Divide and conquer, or not

Kraft Foods CEO Irene Rosenfeld signaled that the food giant will continue to aggressively market its North American grocery brands, even after the business is severed from its faster-growing global snacks unit in a split (which took the industry by surprise when announced in early August) planned for the end of next year, reports Advertising Age.


Two publicly traded companies will be created -- a $32 billion international snacks business, with eight billion-dollar brands, including Cadbury, Oreo and Trident brands, and a $16 billion North American grocery business, with four billion dollar brands, including Kraft Macaroni & Cheese, Oscar Mayer, Philadelphia, Maxwell House, Jell-O and other non-snack brands.
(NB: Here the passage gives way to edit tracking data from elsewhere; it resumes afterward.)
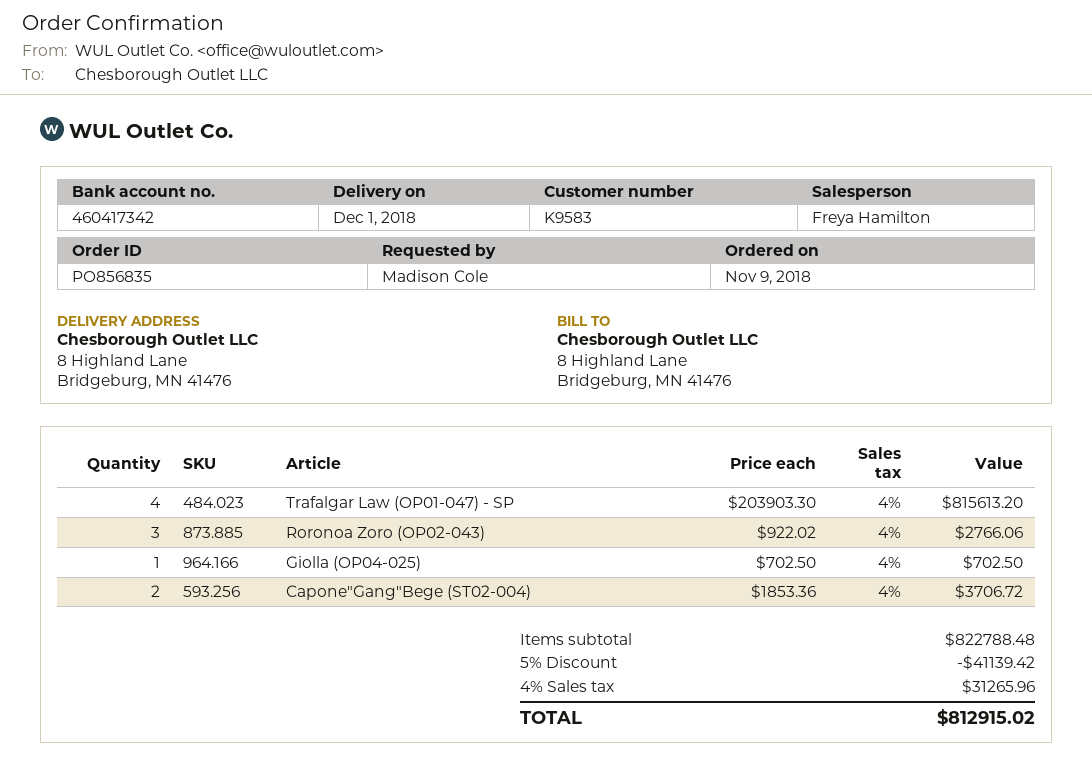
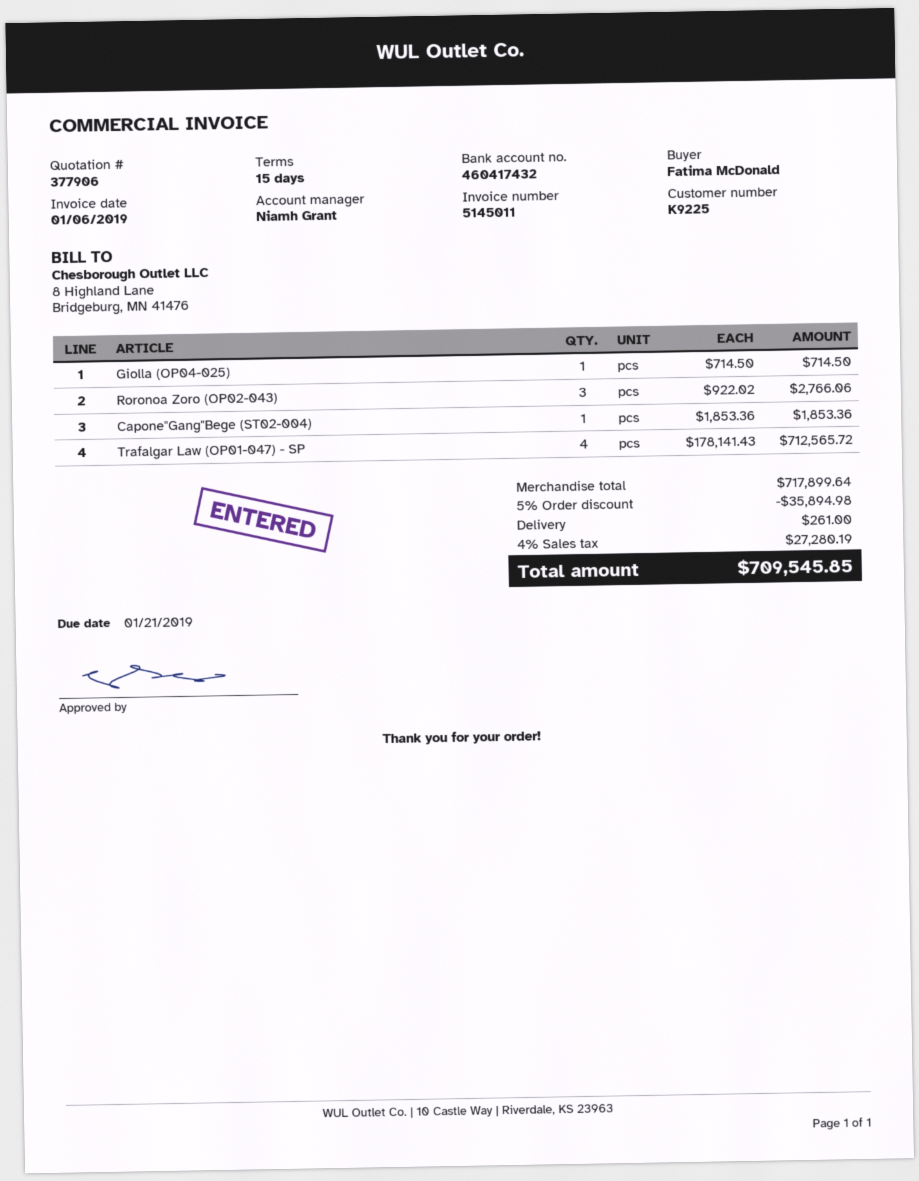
customer number: K9583 -> K9225
ordered by: Madison Cole -> Fatima McDonald
sales rep: Freya Hamilton -> Niamh Grant
bank account: 460417342 -> 460417432
Trafalgar Law (OP01-047) - SP: 4 x 203903.30 = 815613.20 -> 4 x 178141.43 = 712565.72
Giolla (OP04-025): 1 x 702.50 = 702.50 -> 1 x 714.50 = 714.50
Capone"Gang"Bege (ST02-004): 2 x 1853.36 = 3706.72 -> 1 x 1853.36 = 1853.36
subtotal: 822788.48 -> 717899.64
discount: 5% = 41139.42 -> 5% = 35894.98
shipping: none -> 261.00
tax: 4% = 31265.96 -> 4% = 27280.19
total: 812915.02 -> 709545.85

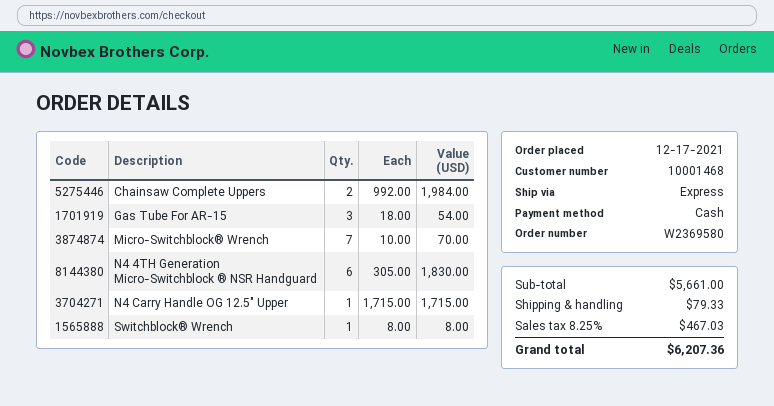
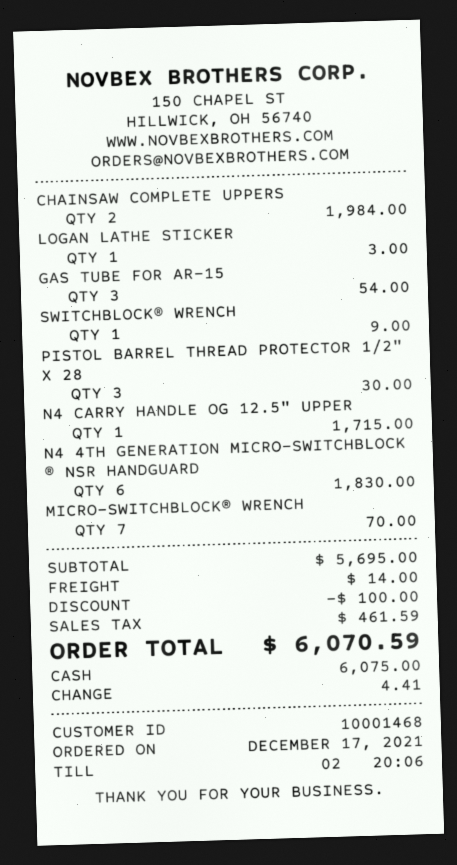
Switchblock® Wrench: 1 for 8.00 -> 1 for 9.00
LOGAN LATHE STICKER: none -> 1 for 3.00
PISTOL BARREL THREAD PROTECTOR 1/2" X 28: none -> 3 for 30.00
subtotal: 5661.00 -> 5695.00
discount: none -> 100.00
shipping: 79.33 -> 14.00
tax: 467.03 -> 461.59
total: 6207.36 -> 6070.59

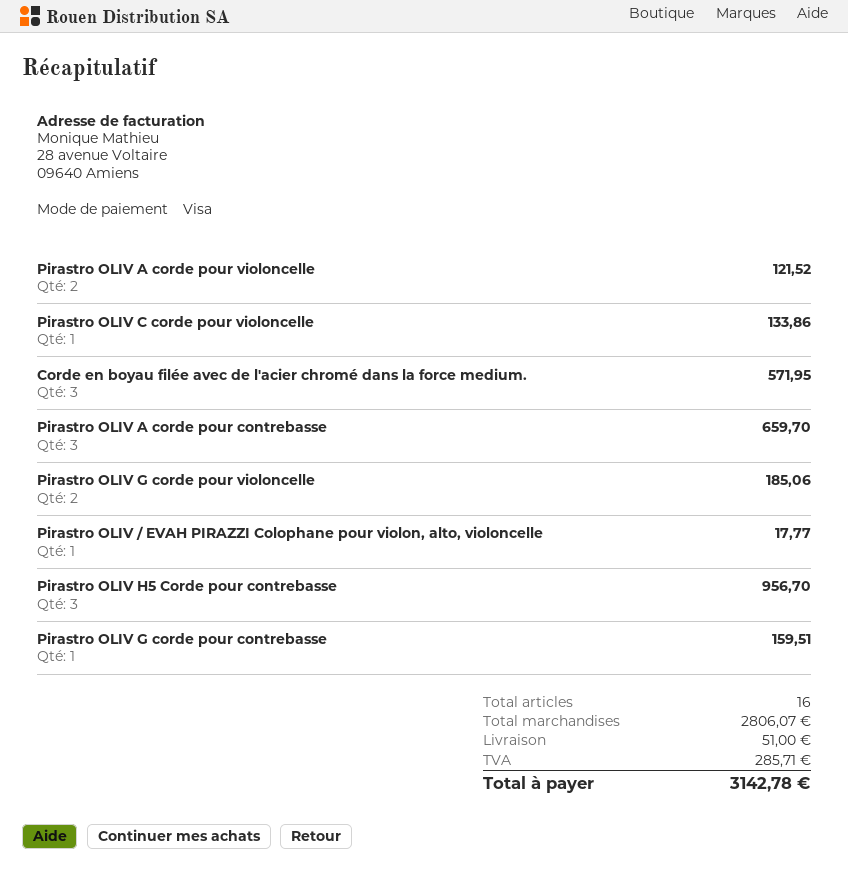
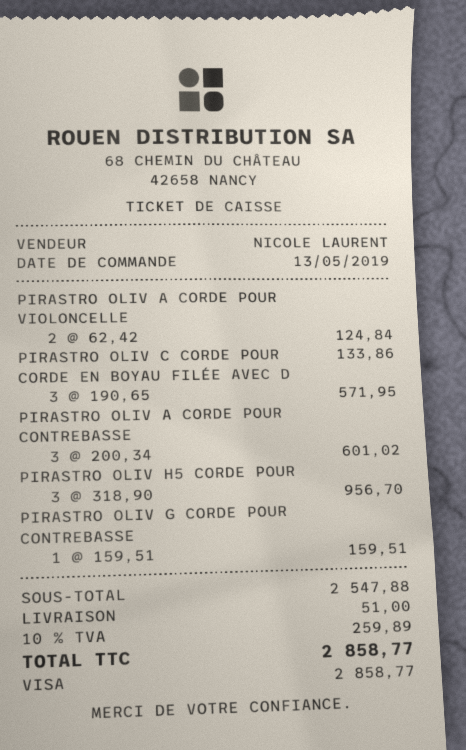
Pirastro OLIV A corde pour violoncelle: 2 for 121.52 -> 2 for 124.84
Pirastro OLIV A corde pour contrebasse: 3 for 659.70 -> 3 for 601.02
Pirastro OLIV G corde pour violoncelle: 2 for 185.06 -> none
Pirastro OLIV / EVAH PIRAZZI Colophane pour violon, alto, violoncelle: 1 for 17.77 -> none
subtotal: 2806.07 -> 2547.88
tax: 285.71 -> 259.89
total: 3142.78 -> 2858.77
Rosenfeld suggested that it was the acquisition of Cadbury that enables the company to divide in two by giving the snacks business enough scale to stand on its own.
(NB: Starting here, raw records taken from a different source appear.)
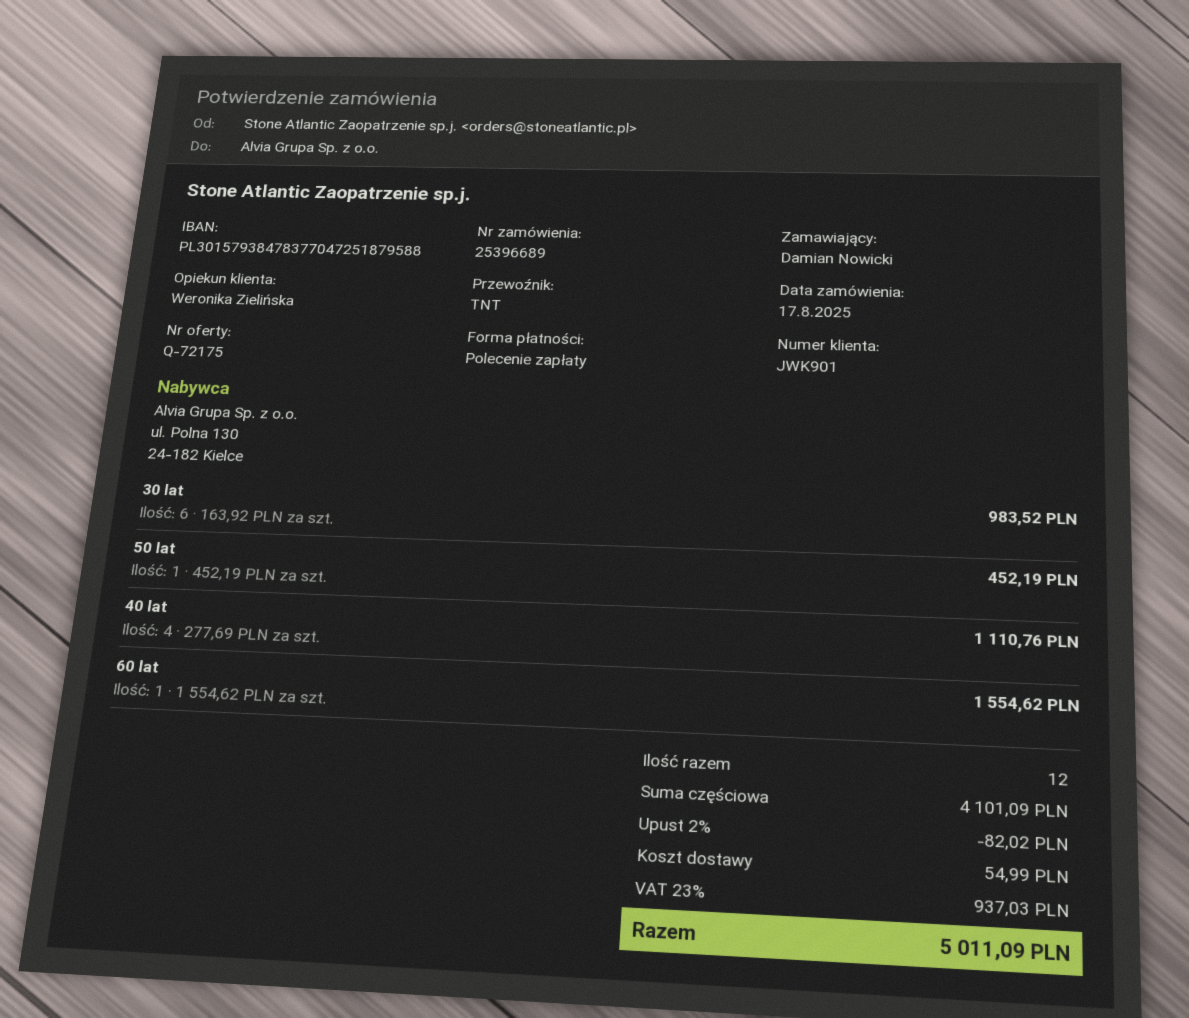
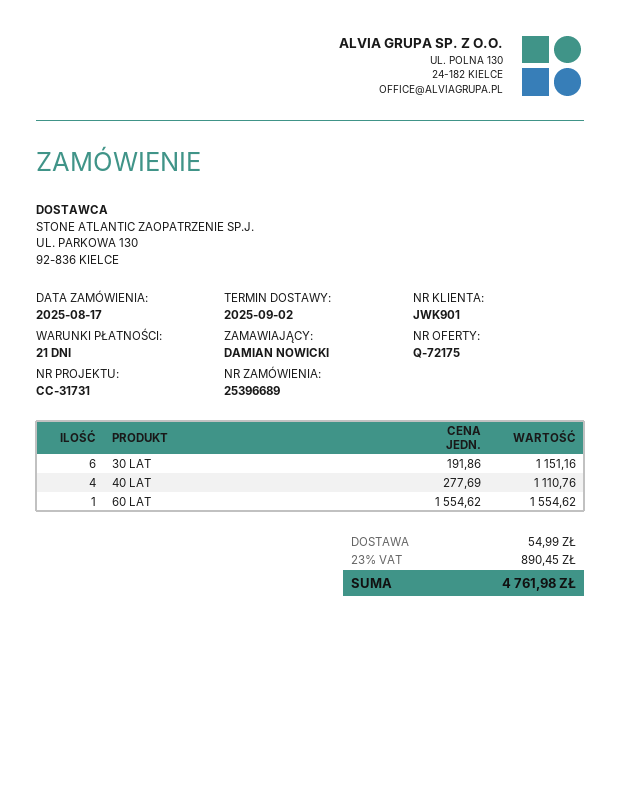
30 lat: 6 x 163.92 = 983.52 -> 6 x 191.86 = 1151.16
50 lat: 1 x 452.19 = 452.19 -> none
discount: 2% = 82.02 -> none
tax: 23% = 937.03 -> 23% = 890.45
total: 5011.09 -> 4761.98

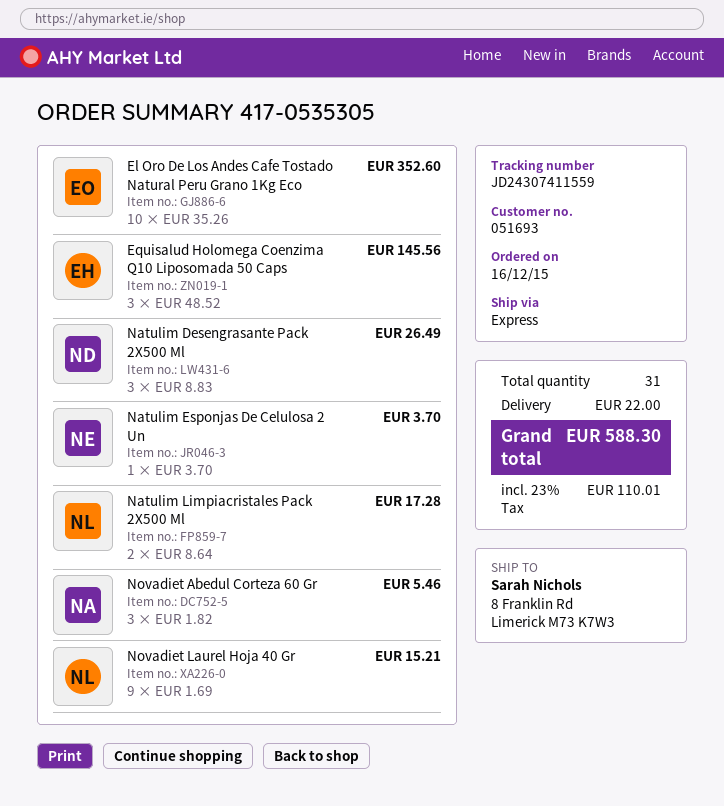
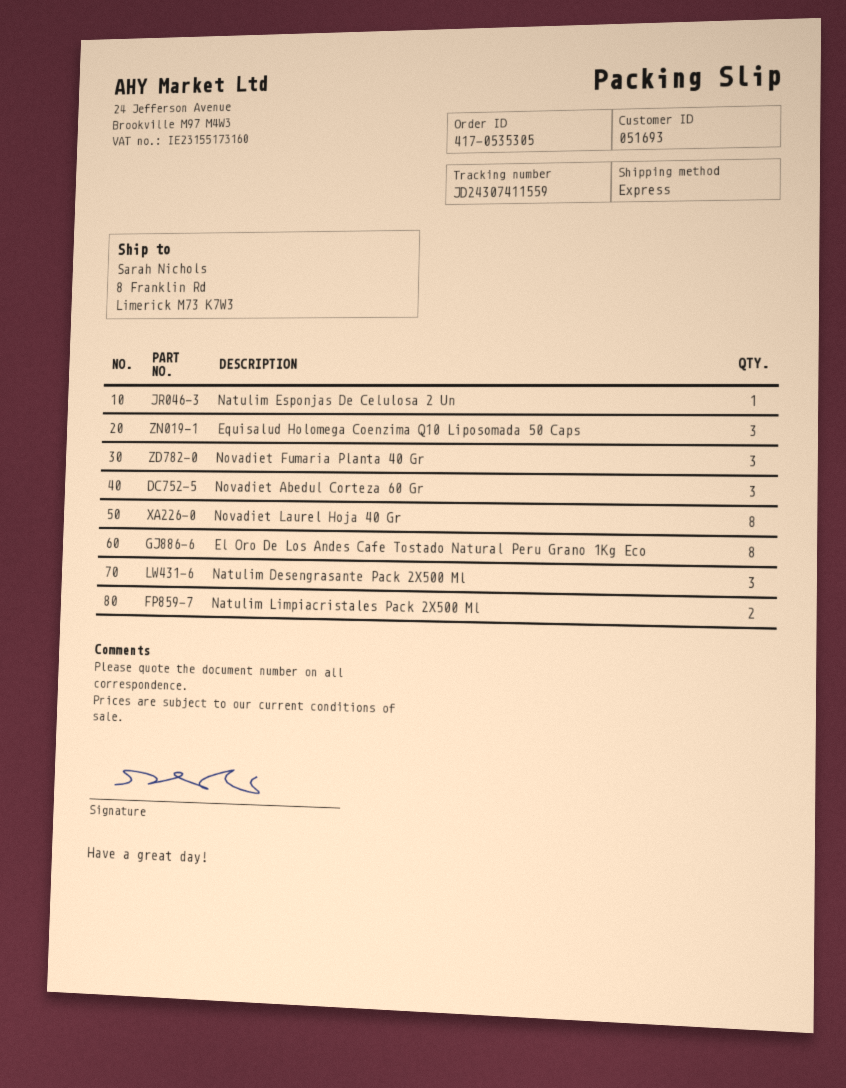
El Oro De Los Andes Cafe Tostado Natural Peru Grano 1Kg Eco: 10 -> 8
Novadiet Laurel Hoja 40 Gr: 9 -> 8
Novadiet Fumaria Planta 40 Gr: none -> 3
"If you believe that there is a new normal of slower consumption growth in North America -- and we do -- certain capabilities will be even more important in the future," Rosenfeld told analysts at Barclays Capital's Back-to-School Consumer Conference. "Things like stronger share position, world-class marketing, go-to-market scale and low-cost producer status will become even more critical in the future."


Rosenfeld said the grocery business will "continue to be one of the largest and most admired food companies in North America. In fact, it will be No. 3 in size, behind Nestle and PepsiCo."


PepsiCo meanwhile -- which also presented at the conference -- explained why its scale makes sense, seemingly deflecting speculation that it would be the next big company to break up by separating its snacks and beverage businesses.


"Rest assured, Power of One remains a competitive advantage for us," said John Compton, CEO of PepsiCo Americas Foods, referring to the company's strategy of jointly promoting both businesses in stores.